Trying the whack a mole game of matching different versions of kernels and network drivers sounds like hell, because I'm guessing its going to have to be repeated every time either is upgraded in the future. As its a desktop rather than a laptop, is there a USB or PCI network card I could get which is unlikely to also have this issue?. Or is that the e1000e driver is ultimately at fault here, and the network card in use is relatively immaterial?

Installing a kernel is one of the easiest troubleshooting measures you can perform with Manjaro. It is as simple as a push of a button and a reboot (and select a new kernel).

No, you do not have to reinstall the e1000e network drivers upon kernel update (as they are contained in the kernel).

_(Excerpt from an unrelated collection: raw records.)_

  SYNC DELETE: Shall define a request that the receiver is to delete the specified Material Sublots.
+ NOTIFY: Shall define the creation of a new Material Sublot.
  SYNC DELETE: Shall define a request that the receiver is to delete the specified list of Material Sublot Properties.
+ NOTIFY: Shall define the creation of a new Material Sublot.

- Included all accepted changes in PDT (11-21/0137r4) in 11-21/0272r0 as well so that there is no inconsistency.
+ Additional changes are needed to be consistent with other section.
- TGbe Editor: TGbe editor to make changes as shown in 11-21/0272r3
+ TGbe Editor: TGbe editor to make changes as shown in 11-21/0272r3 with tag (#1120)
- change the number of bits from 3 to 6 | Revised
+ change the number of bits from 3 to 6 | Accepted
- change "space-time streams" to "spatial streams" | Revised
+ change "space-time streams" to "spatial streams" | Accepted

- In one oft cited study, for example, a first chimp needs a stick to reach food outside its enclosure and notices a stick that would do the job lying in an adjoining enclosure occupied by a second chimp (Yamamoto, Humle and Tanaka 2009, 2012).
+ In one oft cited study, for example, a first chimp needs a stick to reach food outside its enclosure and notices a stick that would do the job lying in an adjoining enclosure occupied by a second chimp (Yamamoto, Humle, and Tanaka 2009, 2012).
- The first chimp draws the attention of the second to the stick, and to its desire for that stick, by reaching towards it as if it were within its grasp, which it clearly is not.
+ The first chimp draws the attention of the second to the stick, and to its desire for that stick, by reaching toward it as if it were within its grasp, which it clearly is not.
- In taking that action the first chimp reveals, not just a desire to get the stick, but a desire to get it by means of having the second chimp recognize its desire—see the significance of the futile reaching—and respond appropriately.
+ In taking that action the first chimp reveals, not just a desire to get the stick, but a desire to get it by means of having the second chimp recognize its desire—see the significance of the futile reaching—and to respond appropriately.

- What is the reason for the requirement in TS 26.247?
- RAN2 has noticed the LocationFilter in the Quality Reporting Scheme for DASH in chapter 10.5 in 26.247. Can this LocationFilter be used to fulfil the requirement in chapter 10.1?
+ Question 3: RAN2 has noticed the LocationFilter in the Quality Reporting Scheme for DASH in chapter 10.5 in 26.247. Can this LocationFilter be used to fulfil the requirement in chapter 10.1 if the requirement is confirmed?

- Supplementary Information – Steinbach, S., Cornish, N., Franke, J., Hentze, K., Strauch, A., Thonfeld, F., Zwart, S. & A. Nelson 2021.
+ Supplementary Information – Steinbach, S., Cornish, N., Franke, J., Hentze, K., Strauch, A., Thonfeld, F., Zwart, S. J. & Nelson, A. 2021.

If you wish to spend money to replace your network hardware that is your prerogative. I do not give hardware recommendations as new bugs with firmware/drivers can make what was previously a good adapter a complete disaster. Problems with drivers come and go in Linux, check the internet for up to date recommendation on hardware purchases.


Ok, I can see it was working fine with 5.4.2-1 kernel, so I'll fall back to that when I'm at home later and see if everything resolves itself.

Before you change the NIC, change the cable first, please! :innocent:

Yeah, I've verified its not the cable, I swapped it, used different switch ports and still the same issue. The same switch is being used by other devices without a problem too.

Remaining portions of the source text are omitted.